To read the memory, it will be necessary to select the secondary ring, to transfer the data of this one in the main ring then to read the data in series.
We see in Figure 61 that it is necessary to read information to duplicate the bubble.
Indeed, reading is destructive, it makes through a suitable circuit a double of it and it is this new bubble that passes into the reading circuit while the original continues to rotate in the main loop.
Detection of the bubble itself is done by means of a bridge of magneto-resistors. The bubble, passing on a magneto-resistance, then produces a voltage pulse.
The transfer of the bubble from a secondary loop to the main loop is achieved through a specialized circuit called transfer station and whose principle resembles that of the duplication circuit.
5. 2. 4. - PROPERTIES OF BUBBLE MEMORIES
Magnetic bubble memories have the advantage of having a large capacity (of the order of a million bits) in a small volume but have a high access time (10 to 50 ms).

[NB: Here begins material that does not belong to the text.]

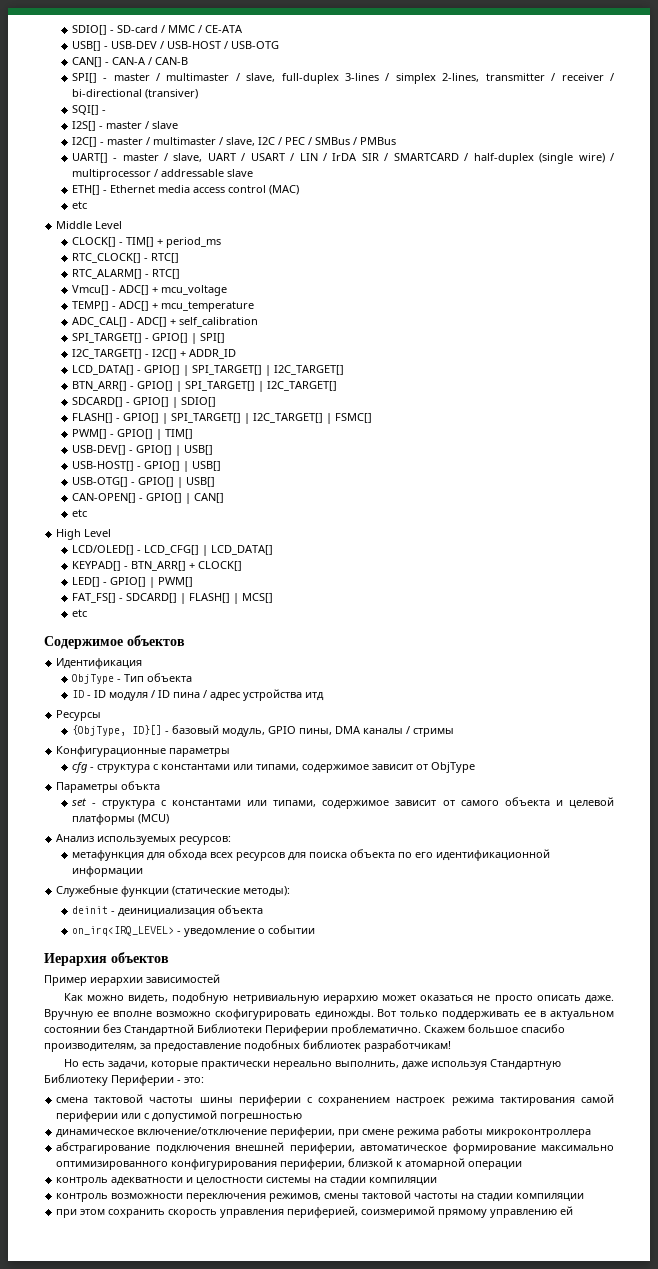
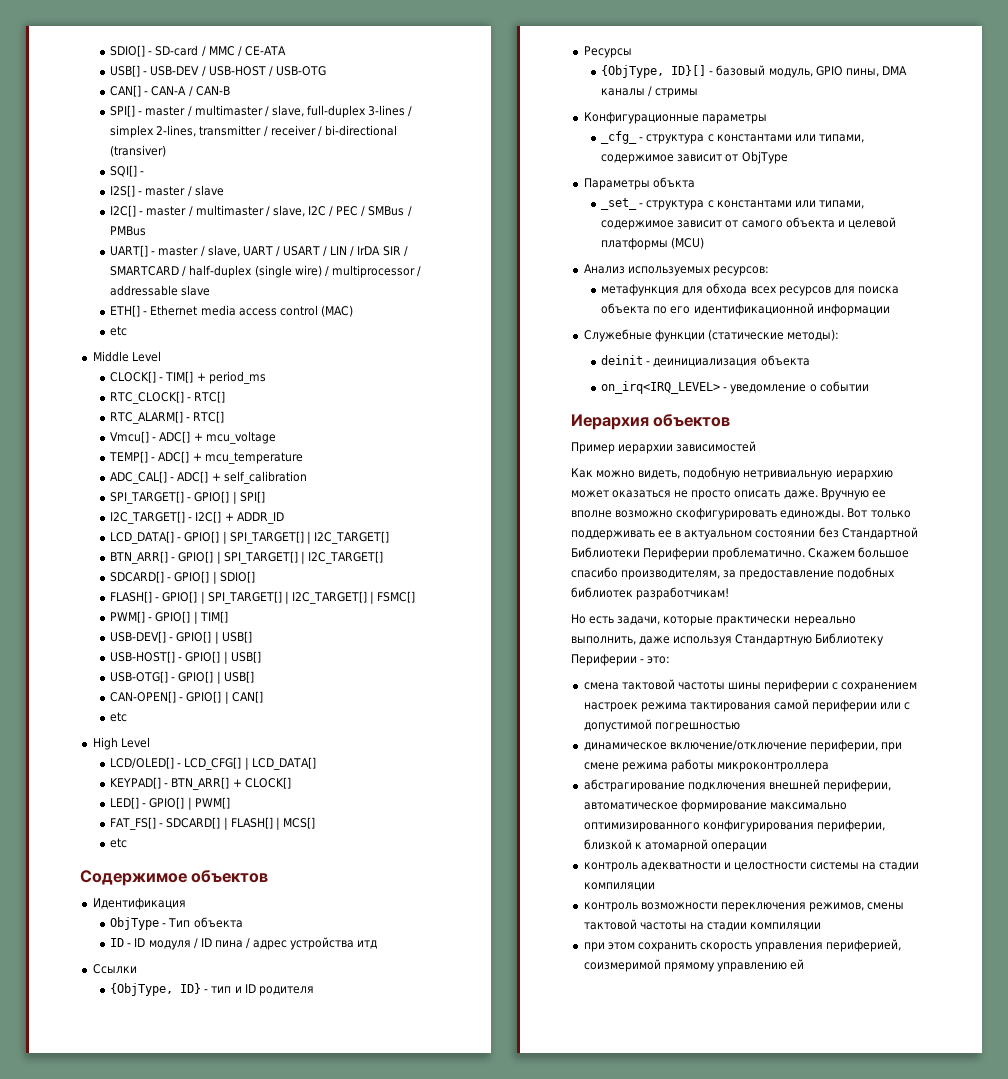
(324, 696) none -> [92,964,137,974] [110,983,314,996] // Ссылки // {ObjType, ID} - тип и ID родителя
[71,762,88,773] cfg -> [601,131,638,144] _cfg_
[71,798,86,806] set -> [601,198,638,210] _set_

They are expected to replace magnetic disk mass memories because of their high reliability, low weight and limited volume.
The memory given as an example in Figure 61 comprises 157 secondary loops of 641 bubbles each, see 100 637 bits.
Some memories include several main loops, they are said to have several pages.
The commercially available bubble memories are packaged in cassettes comprising all the circuits necessary for their operation. Their capacity varies from 60K bytes to 4M bytes, their access time is a few tens of ms.
With the bubble memories, this panorama of memories ends. In the next theory 13, you will be able to see the programmable logic networks which, in some cases, can advantageously replace the ROM because they are less expensive.